Antonio Neri Johnston, a reporter for El Occidental newspaper in Guadalajara, Mexico, reported last week that the bodies of Americans Michael Davies and Derald Johnston, identified as the CEO and CFO, respectively, of Southridge Enterprises in Dallas, had been discovered.
Johnston said that a man who identified himself as a police officer in a isolated Mexican village allegedly told him that the bodies of the two men had been found in a river near the town with their documents on them.
"The strange thing is, they called me, but also other colleagues," the reporter told ABC News. “We were fed a story, and many of us ran with it.”
Neither police in the U.S. or Mexico have reported that the men’s bodies had been found, nor have the struggling business owners been reported missing.
Some suspect that the two men faked their own deaths in part to flee from their dicey financial situation.

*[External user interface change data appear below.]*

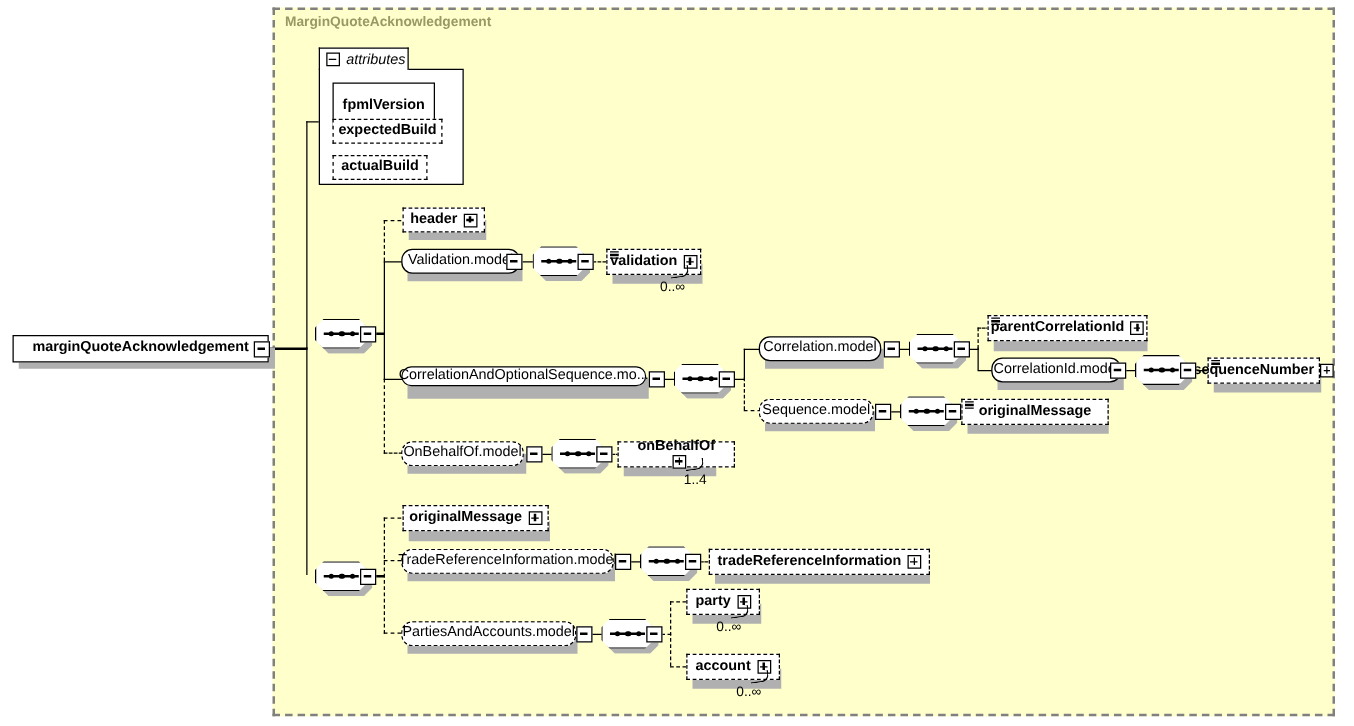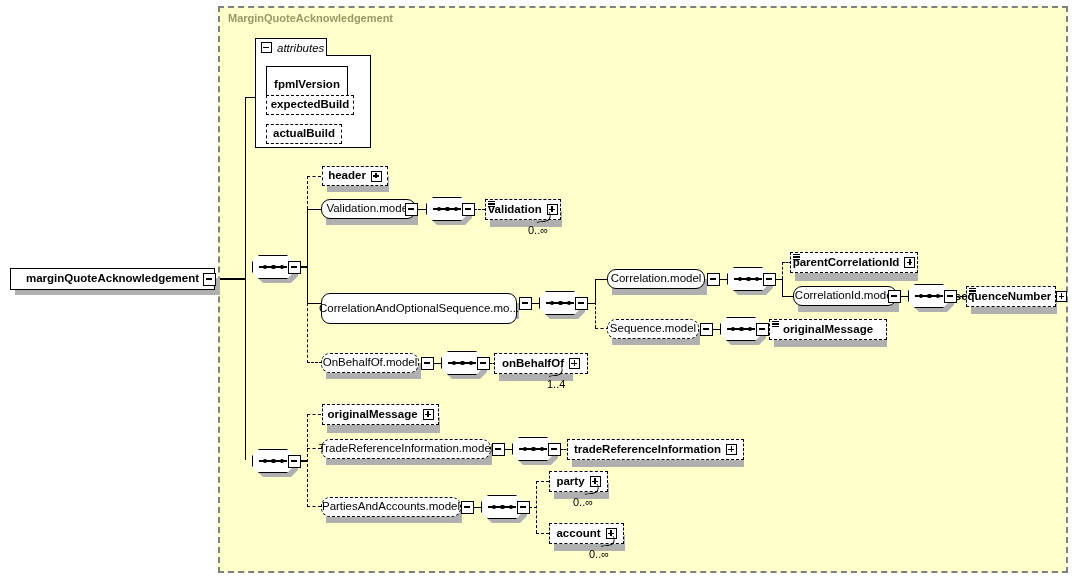--- a/index.html
+++ b/index.html
@@ -339,21 +339,21 @@
         <i></i>
       </span>
     <span class="lbl">validation</span>
     <span class="pm-inline plus"></span>
   </div>
   <div class="hook" style="left:536px; top:213px;"></div>
   <div class="card" style="left:528px; top:224px;">0..∞</div>
 
   <div class="ln h" style="left:307px; top:302.6px; width:15px;"></div>
   <div class="shadow" style="left:326px; top:303px; width:193px; height:16px;"></div>
-  <div class="node model" style="left:321px; top:293px; width:196px; height:31px;">
+  <div class="node model" style="left:321px; top:293px; width:196px; height:16px;">
     <span class="lbl">CorrelationAndOptionalSequence.mo...</span>
   </div>
   <div class="pm" style="left:519px; top:297px;"></div>
   <div class="ln h" style="left:531px; top:302.6px; width:9px;"></div>
 
   <div class="seq" style="left:539px; top:291px;">
     <div class="sqshadow"></div>
     <div class="oct"></div>
     <div class="bar"></div>
     <div class="dots">
@@ -482,21 +482,21 @@
     <div class="dots">
         <b></b>
         <b></b>
         <b></b>
       </div>
   </div>
   <div class="pm" style="left:477px; top:356.5px;"></div>
   <div class="dln h" style="left:489px; top:362.6px; width:10px;"></div>
 
   <div class="shadow" style="left:499px; top:365px; width:74px; height:16px;"></div>
-  <div class="node elem optional" style="left:494px; top:353px; width:94px; height:21px;">
+  <div class="node elem optional" style="left:494px; top:353px; width:94px; height:21px;flex-direction:column;">
     <span class="lbl">onBehalfOf</span>
     <span class="pm-inline plus"></span>
   </div>
   <div class="hook" style="left:548px; top:367px;"></div>
   <div class="card" style="left:547px; top:378px;">1..4</div>
 
   <div class="seq" style="left:252px; top:449px;">
     <div class="sqshadow"></div>
     <div class="oct"></div>
     <div class="bar"></div>

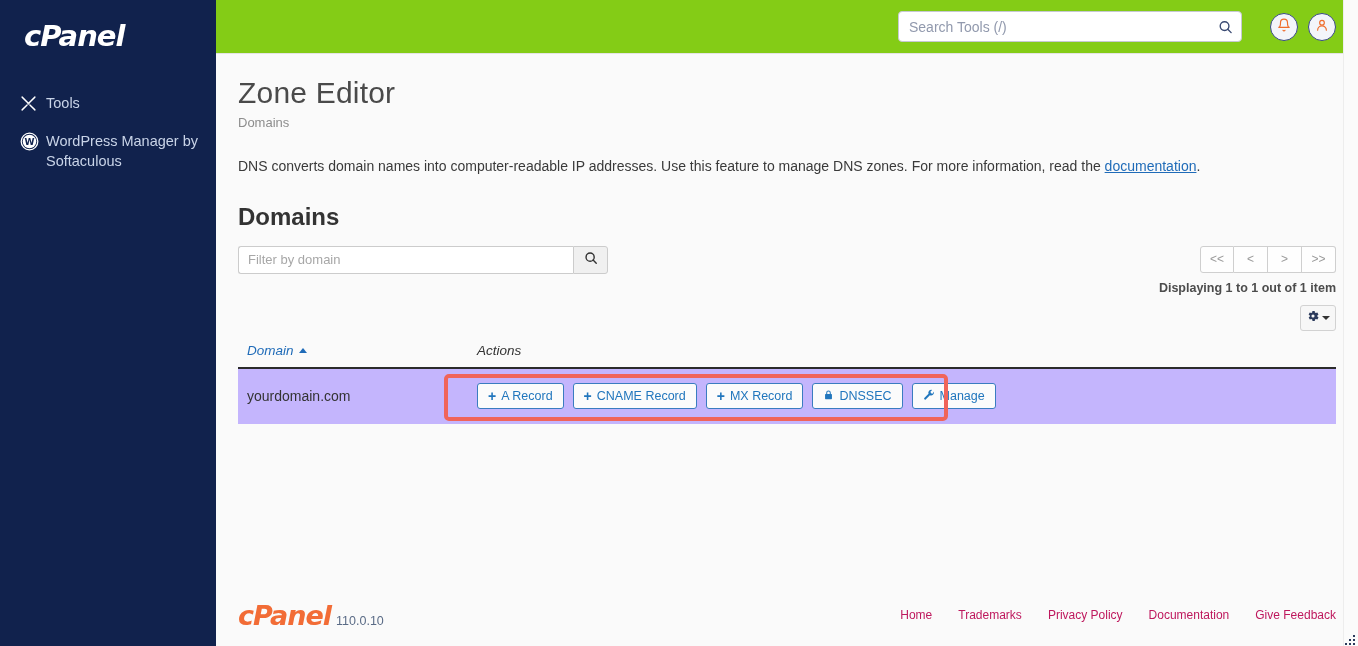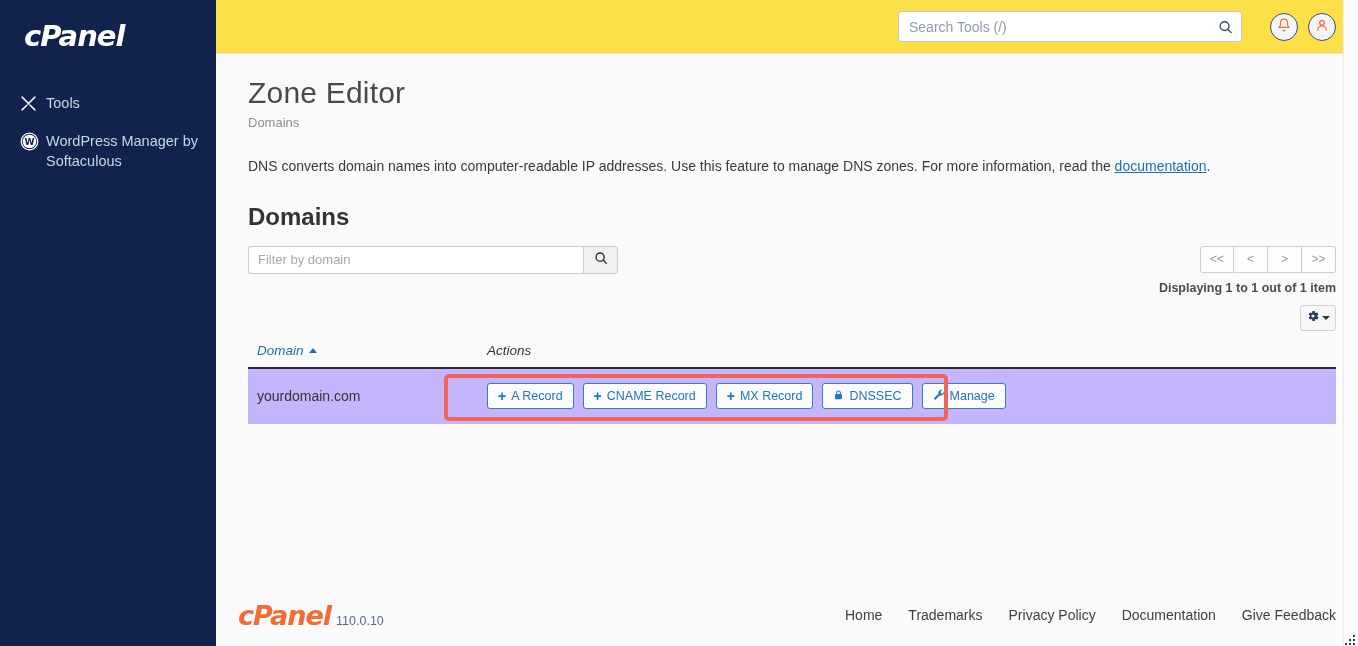--- a/index.html
+++ b/index.html
@@ -59,21 +59,21 @@
     background: #fafafa;
     display: flex;
     flex-direction: column;
     position: relative;
     overflow: hidden;
   }
 
   
   .topbar {
     height: 54px;
-    background: #fde047;
+    background: #84cc16;
     border-bottom: 1px solid #e4e4e4;
     display: flex;
     align-items: center;
     justify-content: flex-end;
     padding-right: 22px;
     flex: 0 0 54px;
   }
   .search-wrap {
     position: relative;
     width: 344px;
@@ -107,21 +107,21 @@
     display: flex; align-items: center; justify-content: center;
     margin-left: 10px;
     cursor: pointer;
     color: #ef6c2b;
   }
 
   
   .content {
     flex: 1 1 auto;
     overflow: hidden;
-    padding: 0 22px 0 32px;
+    padding: 0 22px 0 22px;
     position: relative;
   }
   .page-head { padding-top: 20px; }
   .page-title {
     font-size: 30px;
     font-weight: 300;
     color: #4a4a4a;
     margin: 0;
     line-height: 1.25;
     letter-spacing: 0.2px;
@@ -311,22 +311,22 @@
     font-style: italic;
     font-weight: bold;
     font-size: 27px;
     color: #f26c36;
     letter-spacing: -1px;
     line-height: 1;
   }
   .foot-ver { font-size: 12.5px; color: #5a6b86; }
   .foot-links { display: flex; gap: 26px; }
   .foot-links a {
-    font-size: 14px;
-    color: #404040;
+    font-size: 12px;
+    color: #be185d;
     text-decoration: none;
     cursor: pointer;
   }
 
   
   .vscroll {
     position: absolute;
     right: 0; top: 0;
     width: 15px; height: 646px;
     background: #fbfbfb;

Southridge Enterprises recently had their registration with the Securities and Exchange Commission revoked and starting early last year the company was engaged in a lengthy legal dispute with Bandera Gold, a gold exploration company in Alberta, Canada. The battle is over who had surface rights to Cinco Minas in Jalisco, Mexico and the $5.6 million joint venture the companies had in the mine.
"[Southridge] was claiming a comprehensive drill program and they were intercepting bonanza grades -- all of which when we were acutely aware the site was dormant. It has not had activity since late 2007," said Stephen Roehrig, Bandera's CEO.
Roehrig added that he has not heard from Davies and Johnston, despite repeated attempts to speak with them.
"We made efforts to try and communicate with them," Roehrig told ABC News. "There's never been evidence that he at all exists. All attempts to communicate with him ended up as a dead end."